----- Supplied data -----

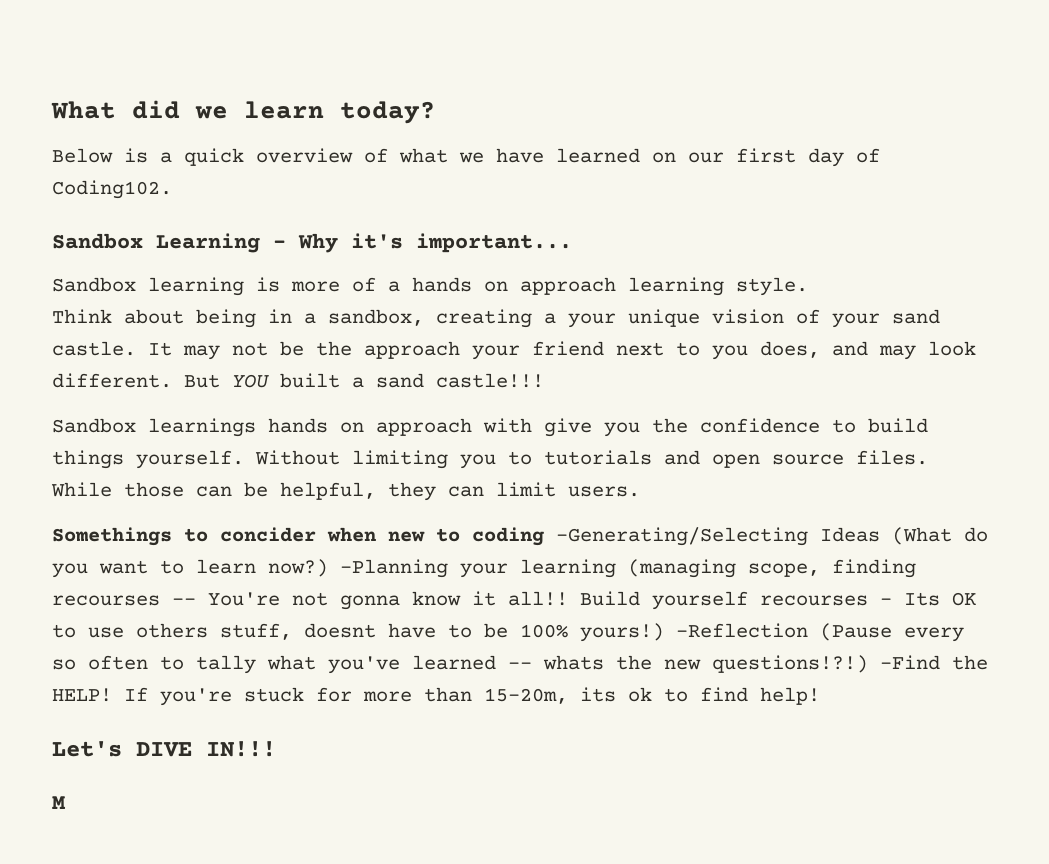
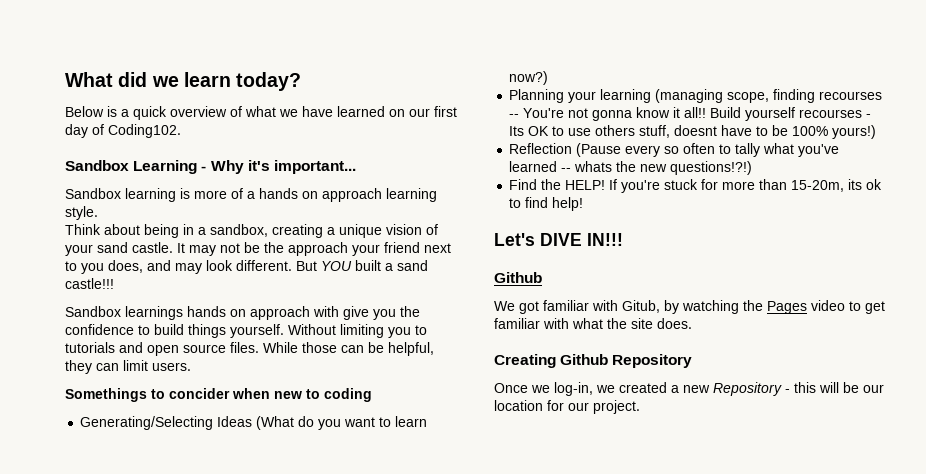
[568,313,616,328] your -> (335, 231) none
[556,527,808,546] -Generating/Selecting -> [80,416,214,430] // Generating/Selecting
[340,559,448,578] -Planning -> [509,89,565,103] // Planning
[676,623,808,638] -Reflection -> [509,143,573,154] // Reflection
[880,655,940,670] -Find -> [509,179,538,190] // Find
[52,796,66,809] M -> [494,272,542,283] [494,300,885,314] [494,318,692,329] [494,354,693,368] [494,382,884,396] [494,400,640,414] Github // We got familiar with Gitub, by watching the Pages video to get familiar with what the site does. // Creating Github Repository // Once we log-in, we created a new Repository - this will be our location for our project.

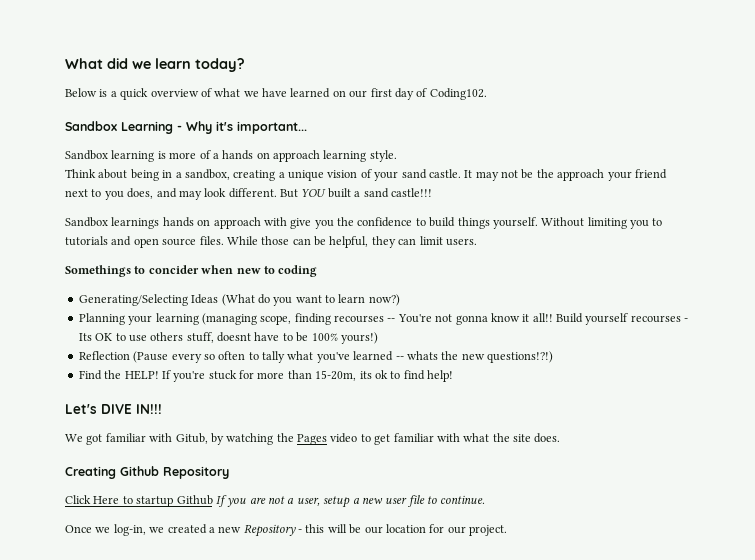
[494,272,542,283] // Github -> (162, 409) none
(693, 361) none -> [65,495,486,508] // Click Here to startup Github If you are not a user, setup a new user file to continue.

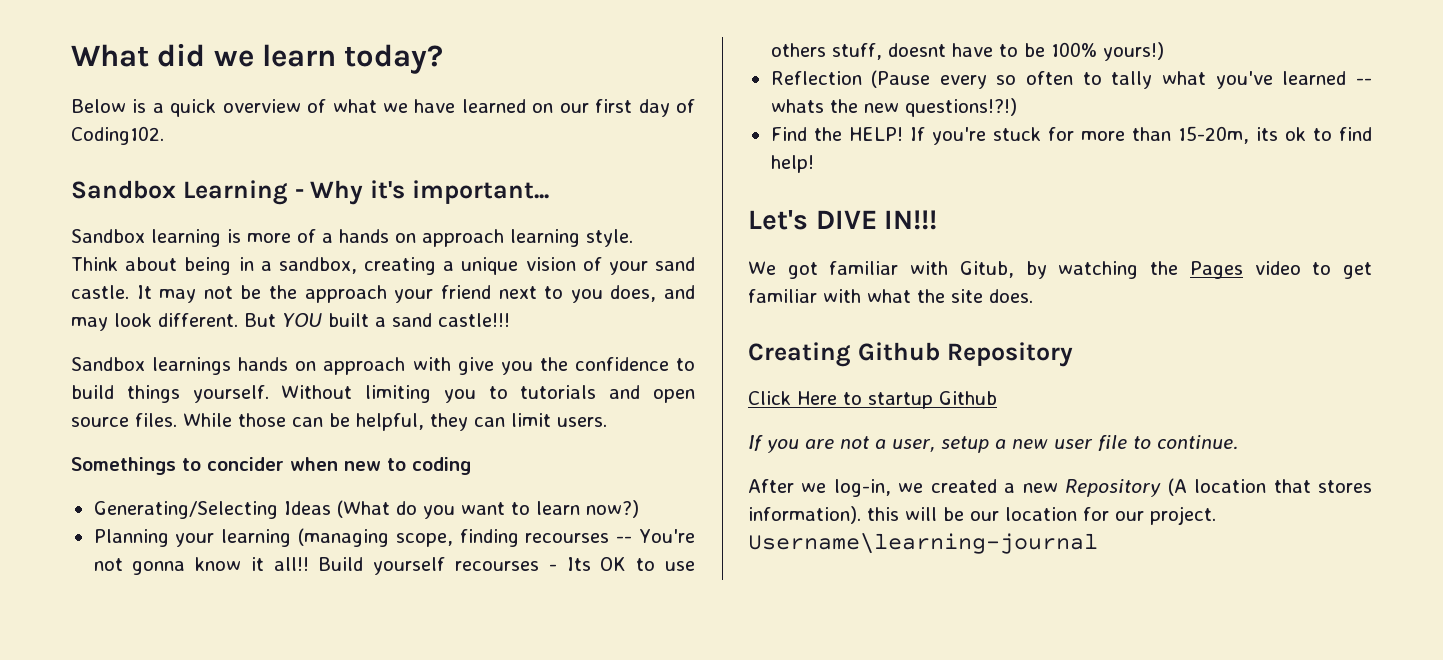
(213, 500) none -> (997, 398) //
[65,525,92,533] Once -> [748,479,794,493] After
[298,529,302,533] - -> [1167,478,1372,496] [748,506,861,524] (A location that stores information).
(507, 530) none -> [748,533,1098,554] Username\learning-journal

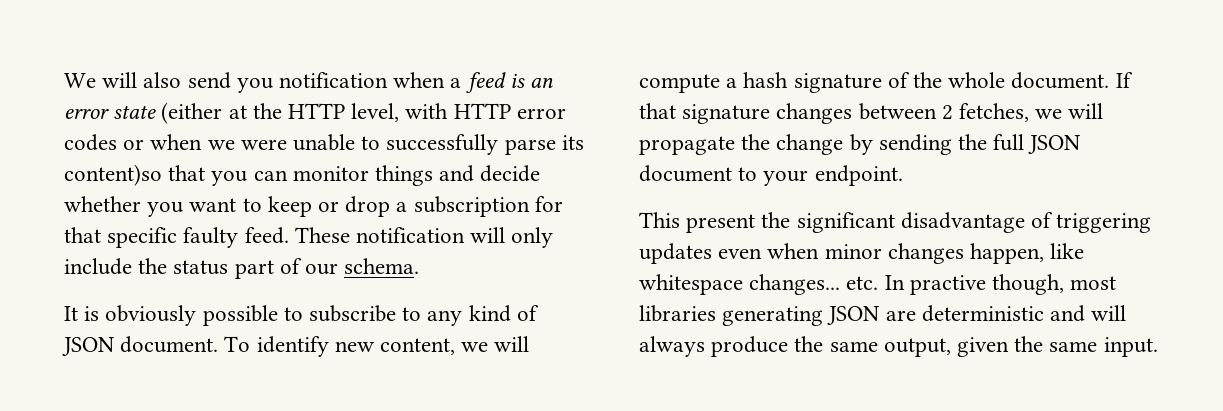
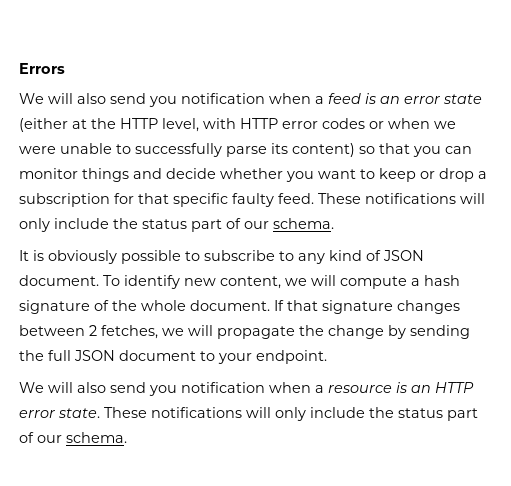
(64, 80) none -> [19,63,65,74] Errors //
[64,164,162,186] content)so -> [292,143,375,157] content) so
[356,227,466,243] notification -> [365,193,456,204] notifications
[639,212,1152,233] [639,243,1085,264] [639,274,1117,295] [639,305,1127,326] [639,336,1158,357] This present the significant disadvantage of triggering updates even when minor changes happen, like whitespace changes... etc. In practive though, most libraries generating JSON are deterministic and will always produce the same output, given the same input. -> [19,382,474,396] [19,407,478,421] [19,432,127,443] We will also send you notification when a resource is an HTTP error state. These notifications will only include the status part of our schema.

-----

## What you will do
Copy every record character for character. Skip the pictures.

## Response area
[568,313,616,328] your -> (335, 231) none
[556,527,808,546] -Generating/Selecting -> [80,416,214,430] // Generating/Selecting
[340,559,448,578] -Planning -> [509,89,565,103] // Planning
[676,623,808,638] -Reflection -> [509,143,573,154] // Reflection
[880,655,940,670] -Find -> [509,179,538,190] // Find
[52,796,66,809] M -> [494,272,542,283] [494,300,885,314] [494,318,692,329] [494,354,693,368] [494,382,884,396] [494,400,640,414] Github // We got familiar with Gitub, by watching the Pages video to get familiar with what the site does. // Creating Github Repository // Once we log-in, we created a new Repository - this will be our location for our project.

[494,272,542,283] // Github -> (162, 409) none
(693, 361) none -> [65,495,486,508] // Click Here to startup Github If you are not a user, setup a new user file to continue.

(213, 500) none -> (997, 398) //
[65,525,92,533] Once -> [748,479,794,493] After
[298,529,302,533] - -> [1167,478,1372,496] [748,506,861,524] (A location that stores information).
(507, 530) none -> [748,533,1098,554] Username\learning-journal

(64, 80) none -> [19,63,65,74] Errors //
[64,164,162,186] content)so -> [292,143,375,157] content) so
[356,227,466,243] notification -> [365,193,456,204] notifications
[639,212,1152,233] [639,243,1085,264] [639,274,1117,295] [639,305,1127,326] [639,336,1158,357] This present the significant disadvantage of triggering updates even when minor changes happen, like whitespace changes... etc. In practive though, most libraries generating JSON are deterministic and will always produce the same output, given the same input. -> [19,382,474,396] [19,407,478,421] [19,432,127,443] We will also send you notification when a resource is an HTTP error state. These notifications will only include the status part of our schema.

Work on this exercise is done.